Zelda squinted to make out the composition from her chair. As her eyes focused on the small rectangle, she could see this was clearly the same piece of artwork now resting on an easel across from her.
“My father took most of these pictures.” She flipped slowly through the album, revealing more family photos of the children and parents playing and posing in their modest two-bedroom apartment. Rita’s mother was tiny in every sense of the word. A delicate lily, Zelda thought, wondering if Rita’s father called her that. Judging from the few photographs of Philip Verbeet they’d seen so far, Rita took more after him than her mother. He was a stocky, barrel-chested man with a large moustache and bowler hat. His smile was infectious and Zelda could feel her lips turning up at the edges just by looking at him.
Most of the pictures had been taken inside the family’s home. The rooms were simply furnished and quite sparse considering five children and two adults lived in such a small space. But the walls made up for it. Every square inch was covered in paintings, sketches, watercolors and etchings, most fitted with broad, intricately-carved frames.

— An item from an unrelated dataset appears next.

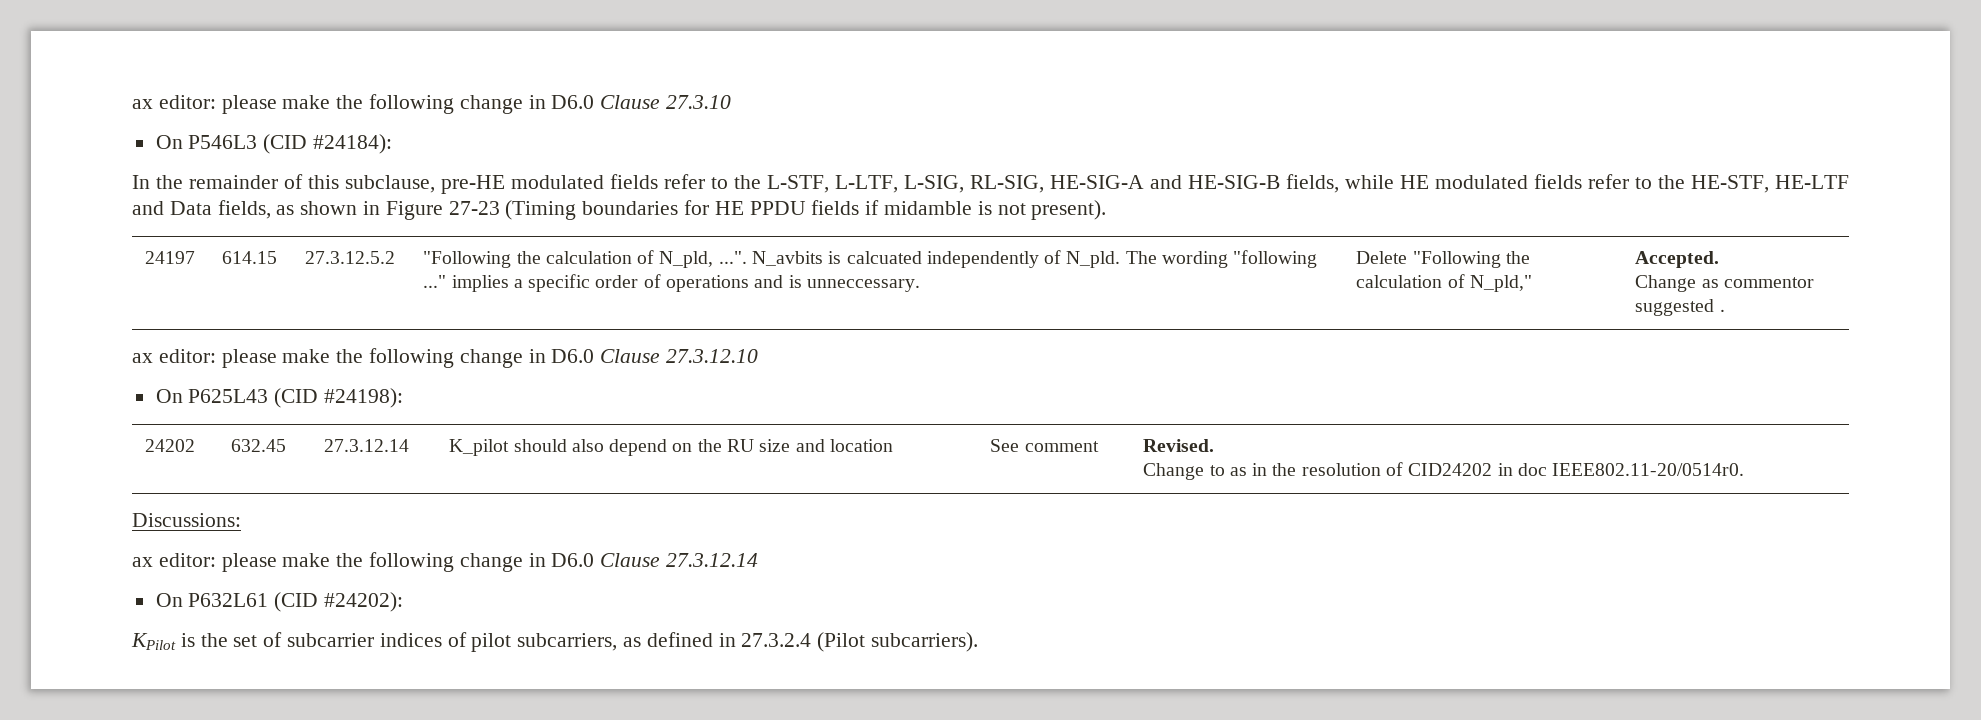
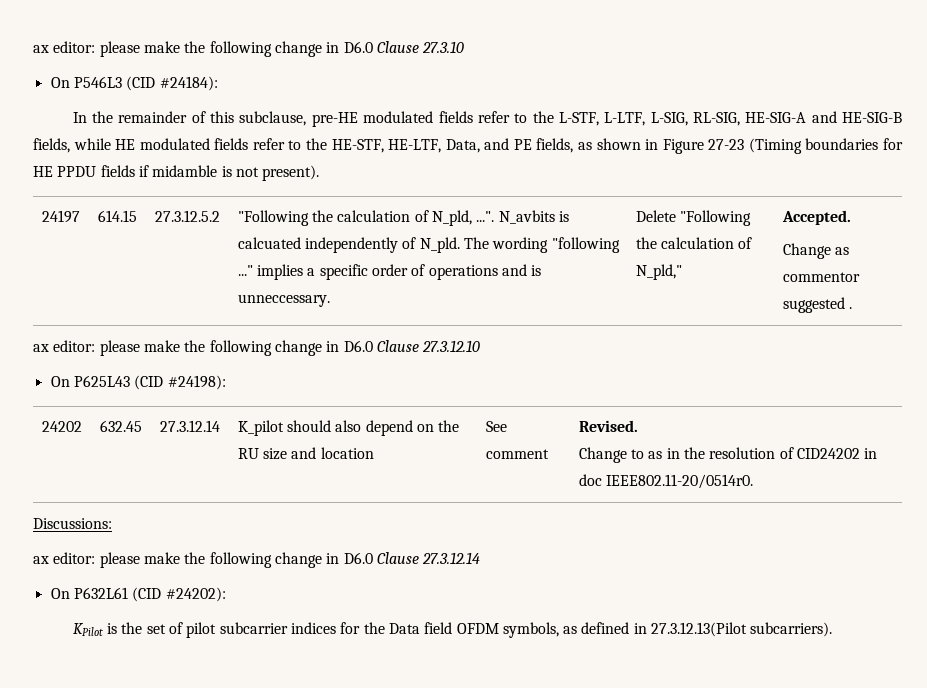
- In the remainder of this subclause, pre-HE modulated fields refer to the L-STF, L-LTF, L-SIG, RL-SIG, HE-SIG-A and HE-SIG-B fields, while HE modulated fields refer to the HE-STF, HE-LTF and Data fields, as shown in Figure 27-23 (Timing boundaries for HE PPDU fields if midamble is not present).
+ In the remainder of this subclause, pre-HE modulated fields refer to the L-STF, L-LTF, L-SIG, RL-SIG, HE-SIG-A and HE-SIG-B fields, while HE modulated fields refer to the HE-STF, HE-LTF, Data, and PE fields, as shown in Figure 27-23 (Timing boundaries for HE PPDU fields if midamble is not present).
- KPilot is the set of subcarrier indices of pilot subcarriers, as defined in 27.3.2.4 (Pilot subcarriers).
+ KPilot is the set of pilot subcarrier indices for the Data field OFDM symbols, as defined in 27.3.12.13(Pilot subcarriers).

“This is the photograph Lex took, the same one he used to make the portrait. Iris was seventeen at the time. He was madly in love with her, you know.” And she with him, Zelda thought. Iris’s coy smile and laughing eyes were aimed towards the camera, at her lover behind it. After seeing this picture, she could easily believe Lex had a future as an artist. The resemblance between the photograph and painted portrait was almost uncanny.
Rita’s audience watched attentively as she slowly flipped through the album, pointing out a sketch here or a painting there. Huub Konijn appeared slightly puzzled, as if he couldn’t quite believe what he was seeing. Zelda couldn’t place his emotions or interest level until Rita turned the page again, revealing close-ups of the living room walls. A large canvas hanging above the dining table caught her eye. She recognized the artist, or at least thought she did, but couldn’t think of the name. She’d visited so many museums and learned about so many painters and sculptors during her six months of art history classes that all of their names were jumbled together in her head.
Before she could finish scouring her brain for the answer, the curator let out a sharp gasp. “Is that a Toorop?” he asked, pointing at the same painting Zelda was trying to place.
“Yup, my daddy had a few of her pieces. I was never really a fan of her work, all those dark colors and grim faces. I’m more partial to Jan Sluijters. The pieces he gave my daddy were so colorful; I used to beg him to let me hang them in our bedroom instead of there.” She pointed to a photograph of their stairwell, in which three large canvases hung above the handrail.
“Charley Toorop? Jan Sluijters? Is that a Karel Appel? Where did your father get these pieces? How could he afford them?” Huub asked, obviously flabbergasted to see works by several of Holland’s most famous modern painters hanging in the Verbeet’s modest dwelling.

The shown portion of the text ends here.